My favorite summertime chore is mowing the lawn. Walking, the vibration (which is said to be really good for those with Lipedema), music via headphones, singing and dancing on my lawn for all the neighbors to see (and with new neighbors that should be even more interesting this year).
I'm always reminded how grateful I am to be able to mow the lawn. I'm grateful for every step I take, and at times I still get emotional as I make my way around the lawn and realize how far I have come.
To fully understand the level of gratitude I have for being able to walk again, you must know where I started. Lipedema has a way of making you feel isolated. It starts with feeling like you don't "fit" in. From the basic and literal sense of not fitting into a chair with arms, to the more emotional and figurative sense of not fitting into society because you look differently. Add to that that you start to feel your mobility slipping away, and your legs getting heavier, and you fear how Lipedema will continue to make you feel weaker and weaker.

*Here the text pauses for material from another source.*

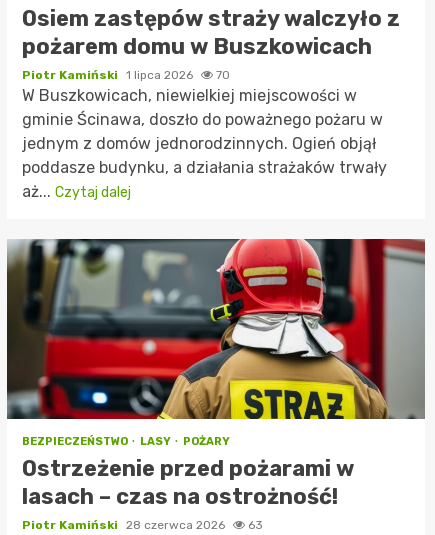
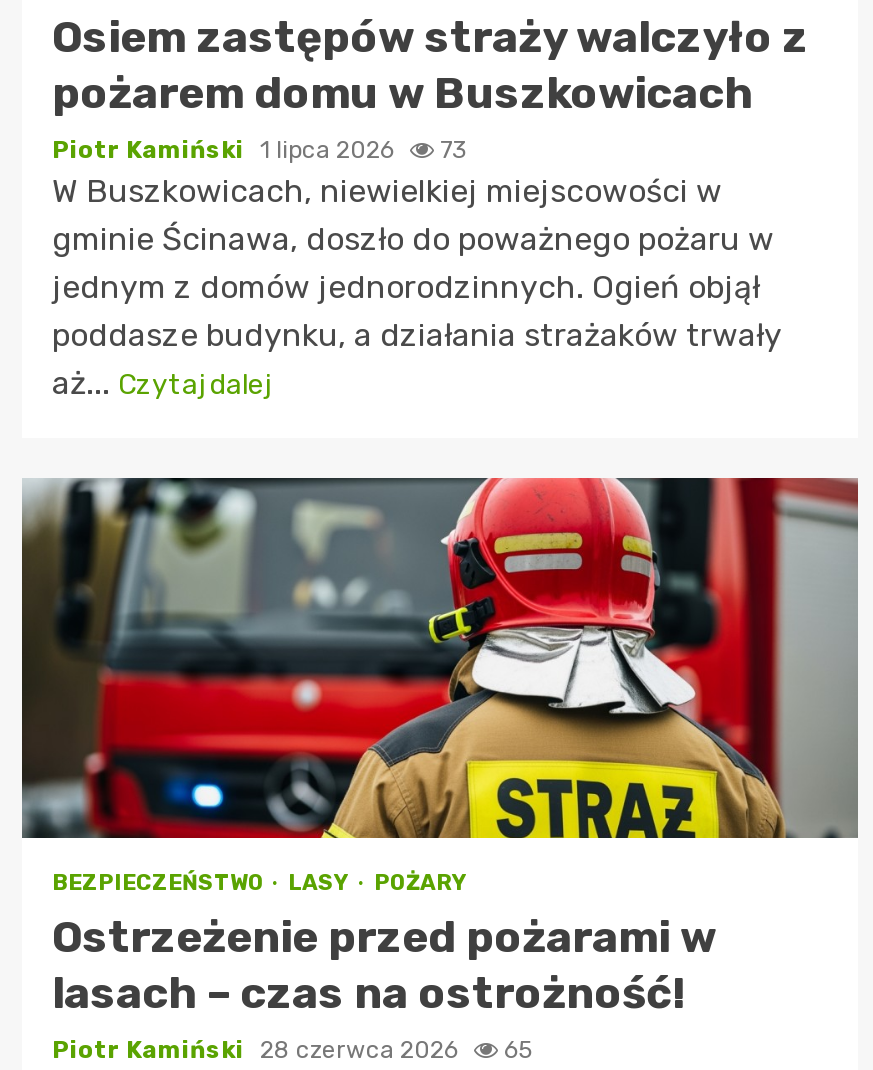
- Piotr Kamiński 1 lipca 2026 70
+ Piotr Kamiński 1 lipca 2026 73

- Piotr Kamiński 28 czerwca 2026 63
+ Piotr Kamiński 28 czerwca 2026 65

I was told early on in my diagnosis that Lipedema did not respond to diet and exercise and the best thing I could do was keep my legs elevated (so they didn't fill up with fluid too much (lymphedema), and stay out of the heat as much as possible to keep the inflammation down. I was also told that exercise could make my Lipedema worse. The fear of making my already progressing condition worse kept me listening to this advice for many years.
I sat with legs up and watched my world go on around me. Walking a few feet was painful, as was just standing for a few moments. My husband was like a single parent because I couldn't go to school events, I couldn't go to the fair in the summer, or trick or treating in the fall. My life was work during the week (which was a race from house to car, car to office, office to car, and finally car back to the house every day with the hope I would be able to physically be able to walk the distance between each destination) and recuperation on the weekends (which involved legs elevated and resting most of the time).
Finally I said enough. I had been listening to them say nothing you can do, I had been listening to the fear in my head of making my Lipedema worse, and my Lipedema had been progressing still the same.
It was a long, slow climb back up the mobility ladder, but the best part is that each step up was amazing. I didn't go from barely being able to stand to mowing the lawn. It was gradual, but every new step, every new ability, to stand a little longer, to walk a little further, was so amazing that it kept me going.
It is hard when your goal seems enormous, or unreachable; to plan your attack, to fight back when you feel weak or afraid. But focusing on one step (one rung) at a time can make that an easier journey. And it is not only good advice when you are just starting, when that ladder seems to go on forever, it is good advice when you are in the middle of your journey, too. Because think about it, everyone, everywhere is always somewhere in the middle of their journey.
So if you are out driving one day, and see someone mowing their lawn, with a dance in her step, realize she is in pure joy and filled with so much gratitude that she can do this activity. This "chore" is a gift she is forever grateful for. And know as I stand on the lawn mowing rung of my mobility ladder I wonder what other great rungs are ahead, and I look back often at the rungs I took to get where I am in this moment and I say thank you.